When we think of Claudia Peina - maiden carver is the first designation that comes to mind. Claudia creates her maidens in antler as well as many varieties of stone. Often times the maidens wear elaborate manta knee length dresses that are adorned with turquoise, jet or coral dots and have geometric incised lines that are later inlaid with jet. Claudia carves her women in many different styles; as a warrior maiden, with a Hopi hairstyle, carrying olla/water jars or their babies, grinding corn, as an angel or butterfly maiden or in ceremonial regalia - notably wearing elaborate tablita headdresses. On all her maidens; the hair style plays an important roll - namely to designate the maiden's marital status. Long and flowing hair signifies the maiden is a mother and if it is pinned up - the maiden is usually a unmarried woman.

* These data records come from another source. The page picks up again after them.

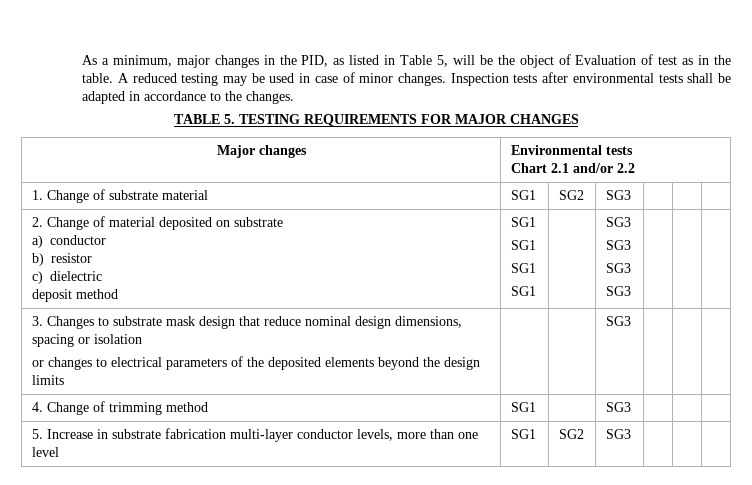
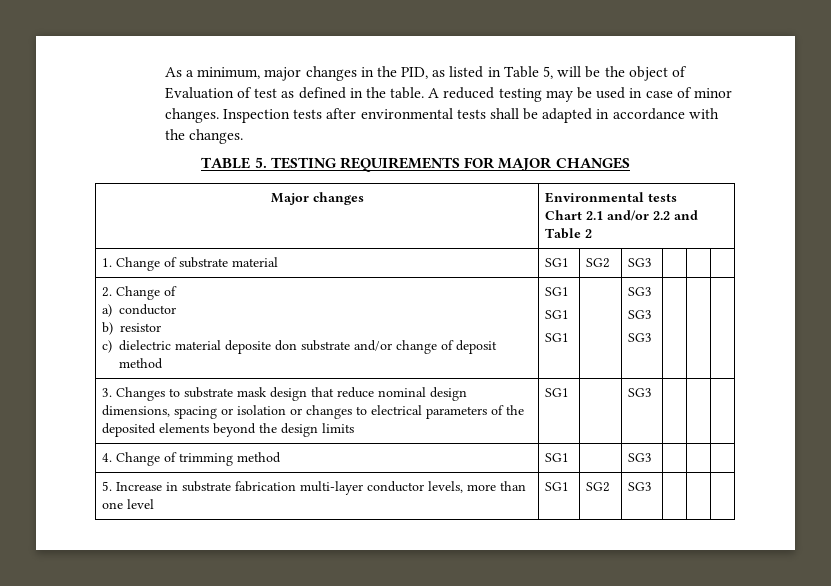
- As a minimum, major changes in the PID, as listed in Table 5, will be the object of Evaluation of test as in the table.
+ As a minimum, major changes in the PID, as listed in Table 5, will be the object of Evaluation of test as defined in the table.
- Inspection tests after environmental tests shall be adapted in accordance to the changes.
+ Inspection tests after environmental tests shall be adapted in accordance with the changes.
  Major changes | Environmental tests
- Chart 2.1 and/or 2.2
+ Chart 2.1 and/or 2.2 and Table 2
- 2. Change of material deposited on substrate
+ 2. Change of
  a) conductor
  b) resistor
- c) dielectric
- deposit method | SG1
- SG1
+ c) dielectric material deposite don substrate and/or change of deposit method | SG1
  SG1
  SG1 | | SG3
- SG3
- 3. Changes to substrate mask design that reduce nominal design dimensions, spacing or isolation
- or changes to electrical parameters of the deposited elements beyond the design limits | | | SG3 | | |
+ 3. Changes to substrate mask design that reduce nominal design dimensions, spacing or isolation or changes to electrical parameters of the deposited elements beyond the design limits | SG1 | | SG3 | | |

Also of note are Claudia's happy, singing bears. Most are carved in antler but she also carves them in stone. They have incised circular mouths that often display different emotions - they might be singing or smiling and often they appear to be dancing. Claudia also carves owls, frogs, badgers, beavers, coyotes, wolves and even medicine style bears.
Claudia learned from many of her relatives; notably her maternal grandfather George Haloo Chee Chee, her maternal aunt Rosalia Quam and uncles Miguel and Ramie Haloo. Claudia's deceased brother Colvin Peina was a major influence - he started out as her carving partner. Kal Kallestewa - her partner at one point also helped create sterling silver wings, shields and spears.